SEC Proposes Partial Ban on Volume-Based Discounts for Brokers
The ban would prevent exchanges from offering volume-based pricing schemes to brokers for agency trades, a practice the SEC sees as benefitting larger broker/dealers.
The Securities and Exchange Commission proposed a new rule Wednesday that would prevent exchanges from offering preferential volume pricing or rebates for large orders from brokers, which the regulator sees as benefitting larger broker/dealers.
An SEC release stated that the proposal would “prohibit national securities exchanges from offering volume-based transaction pricing in connection with the execution of agency or riskless principal.” Riskless principle or agency trades are trades in which an exchange couples buy and sell orders together between different customers in offsetting trades.
Exchanges that offer volume discounts for other trades must maintain anti-evasion and disclosure policies.
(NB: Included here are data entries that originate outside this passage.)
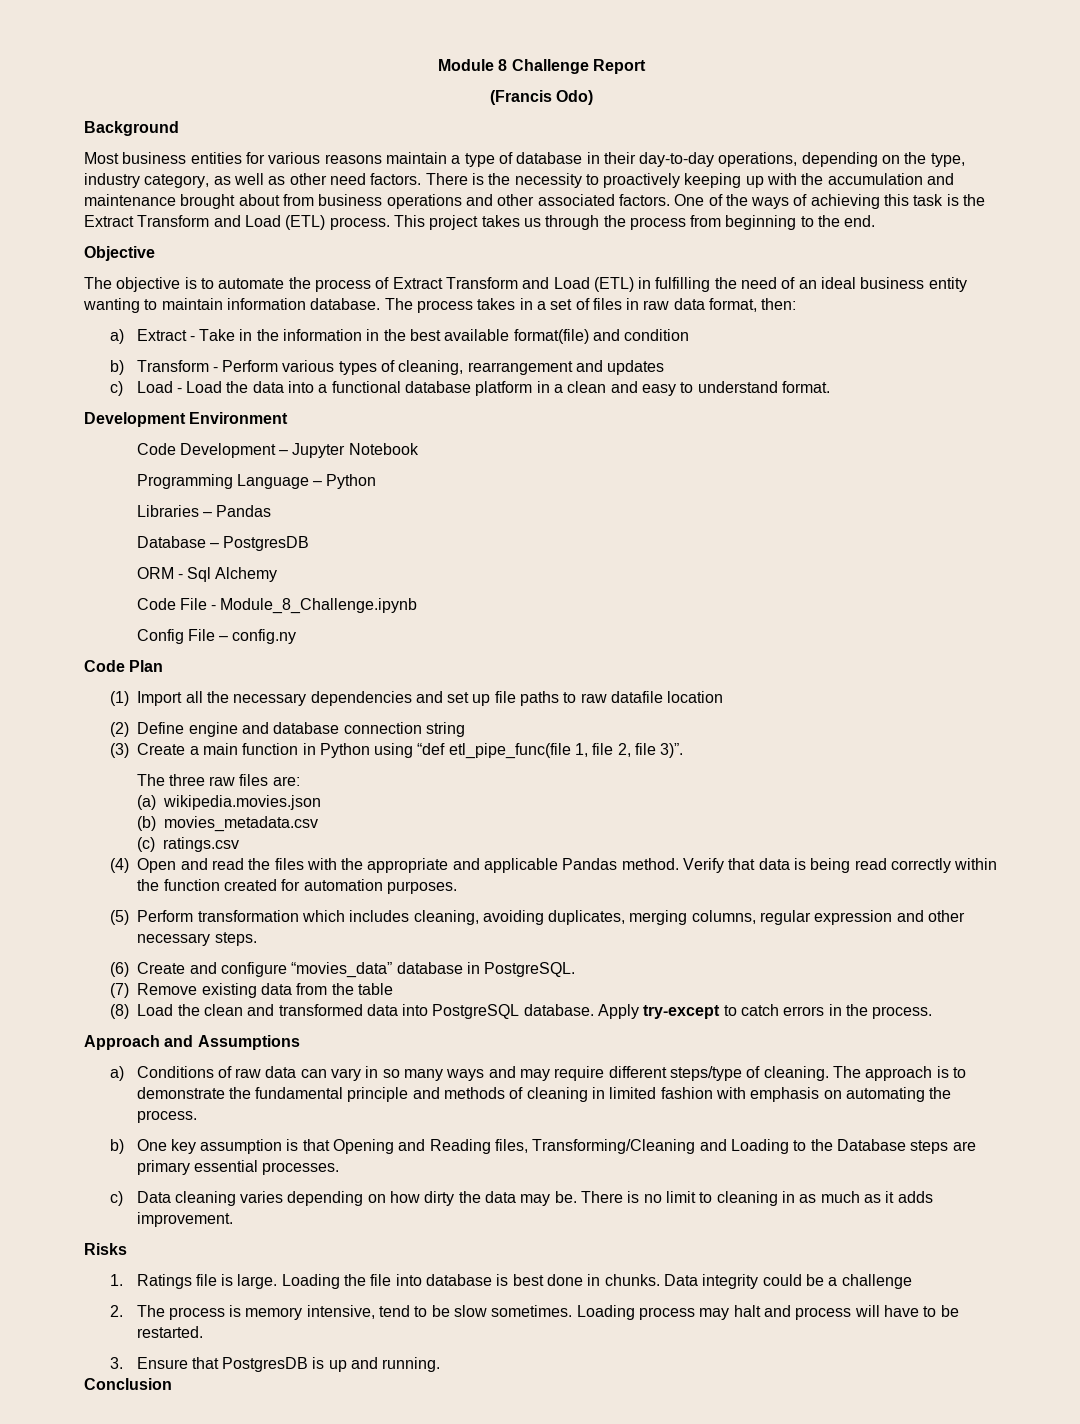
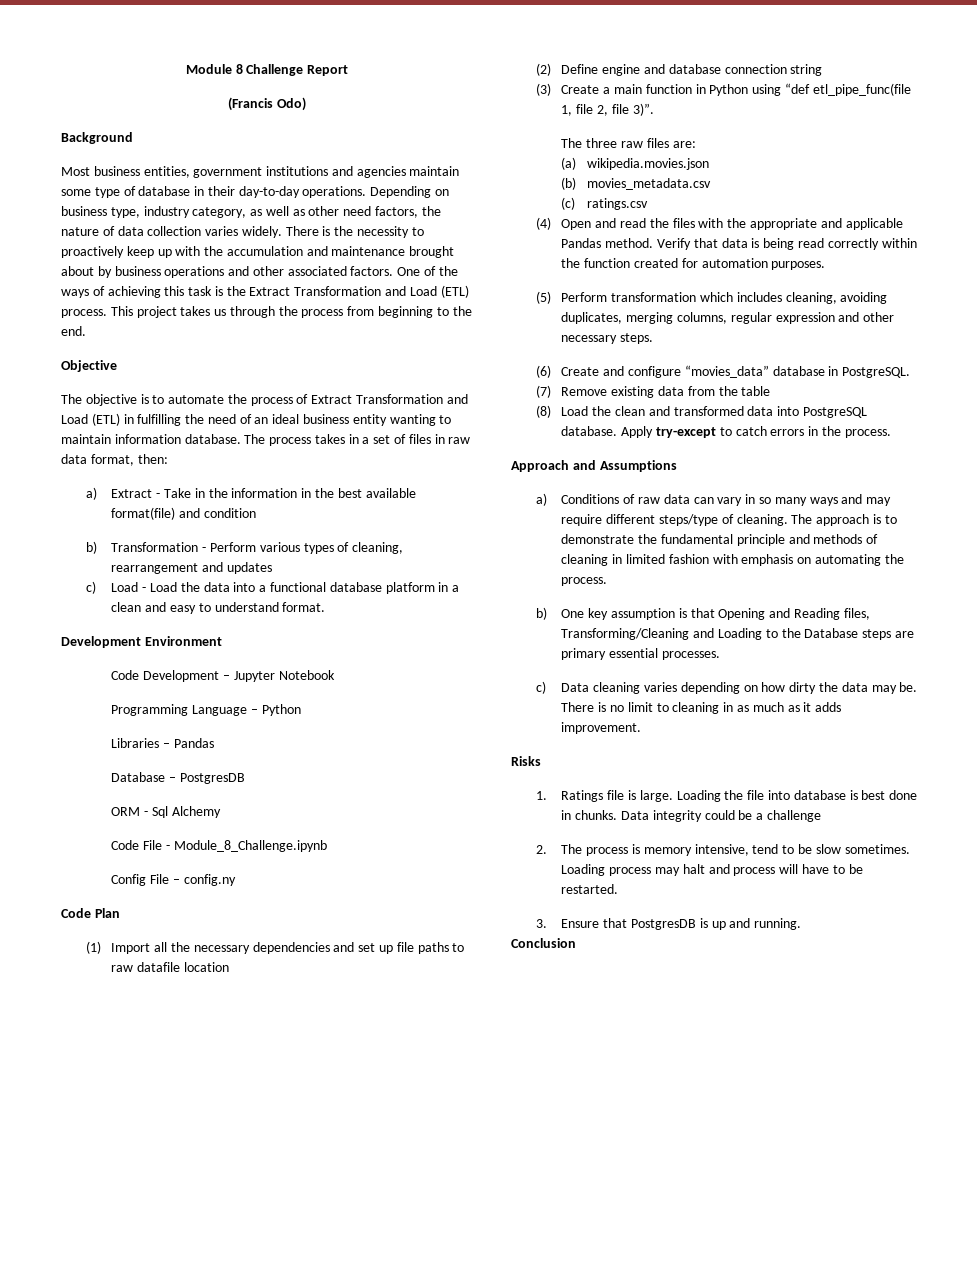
- Most business entities for various reasons maintain a type of database in their day-to-day operations, depending on the type, industry category, as well as other need factors.
+ Most business entities, government institutions and agencies maintain some type of database in their day-to-day operations. Depending on business type, industry category, as well as other need factors, the nature of data collection varies widely.
- There is the necessity to proactively keeping up with the accumulation and maintenance brought about from business operations and other associated factors.
+ There is the necessity to proactively keep up with the accumulation and maintenance brought about by business operations and other associated factors.
- One of the ways of achieving this task is the Extract Transform and Load (ETL) process.
+ One of the ways of achieving this task is the Extract Transformation and Load (ETL) process.
- The objective is to automate the process of Extract Transform and Load (ETL) in fulfilling the need of an ideal business entity wanting to maintain information database.
+ The objective is to automate the process of Extract Transformation and Load (ETL) in fulfilling the need of an ideal business entity wanting to maintain information database.
- b) Transform - Perform various types of cleaning, rearrangement and updates
+ b) Transformation - Perform various types of cleaning, rearrangement and updates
Among other items, such exchanges must disclose “the number of members that qualify for each transaction pricing tier that the exchange offers,” and these disclosures would be made public on the SEC website.
The proposal would only cover trades executed on behalf of clients. Broker/dealers trading on their accounts would be exempt and could therefore still benefit from volume-based pricing schemes.
SEC Chairman Gary Gensler explained in the announcement that the proposal is intended to increase competition and allow smaller brokerages to better access trading markets. Gensler stated, “We have heard from a number of market participants that volume-based transaction pricing along with these market practices raise concerns about competition in the markets” because “mid-sized and smaller broker-dealers effectively pay higher fees than larger brokers to trade on most exchanges.”
Xiaoxiang Zhu, the director of the SEC’s division of trading and markets, noted at the SEC’s October 18 hearing that the proposal could reduce conflicts of interest by disincentivizing brokers from timing or bundling orders to get bulk pricing when it might not be in the best interest of their client.
SEC Commissioners Hester Peirce and Mark Uyeda both opposed the proposal. They argued that bulk pricing is a part of many markets because it incentivizes more efficient behavior, especially for transactions with fixed costs that are high relative to their unit costs.
“When wholesalers give volume discounts to retailers, they generally do not do this out of generosity or charity; they do it because moving items in bulk may be more efficient, and the volume discounts reflect that efficiency,” Uyeda said in a statement. “In competitive markets, customers benefit from these volume discounts.”
The American Securities Association stated via email that it has “long been concerned about concentration in the equity markets and ending the discriminatory incentives that disadvantage small and mid-size market participants over larger ones, and this issue is particularly acute with volume-based rebates.”
The industry association wrote that the SEC has an obligation to “put an end to the exchanges’ monopolistic rent-seeking practices that harm America’s working families, savers, and retirees.”
The proposal was sent out for public comment by a vote of 3 to 2, with Peirce and Uyeda voting against it. The comment period will extend 60 days after the proposal is entered into the Federal Register.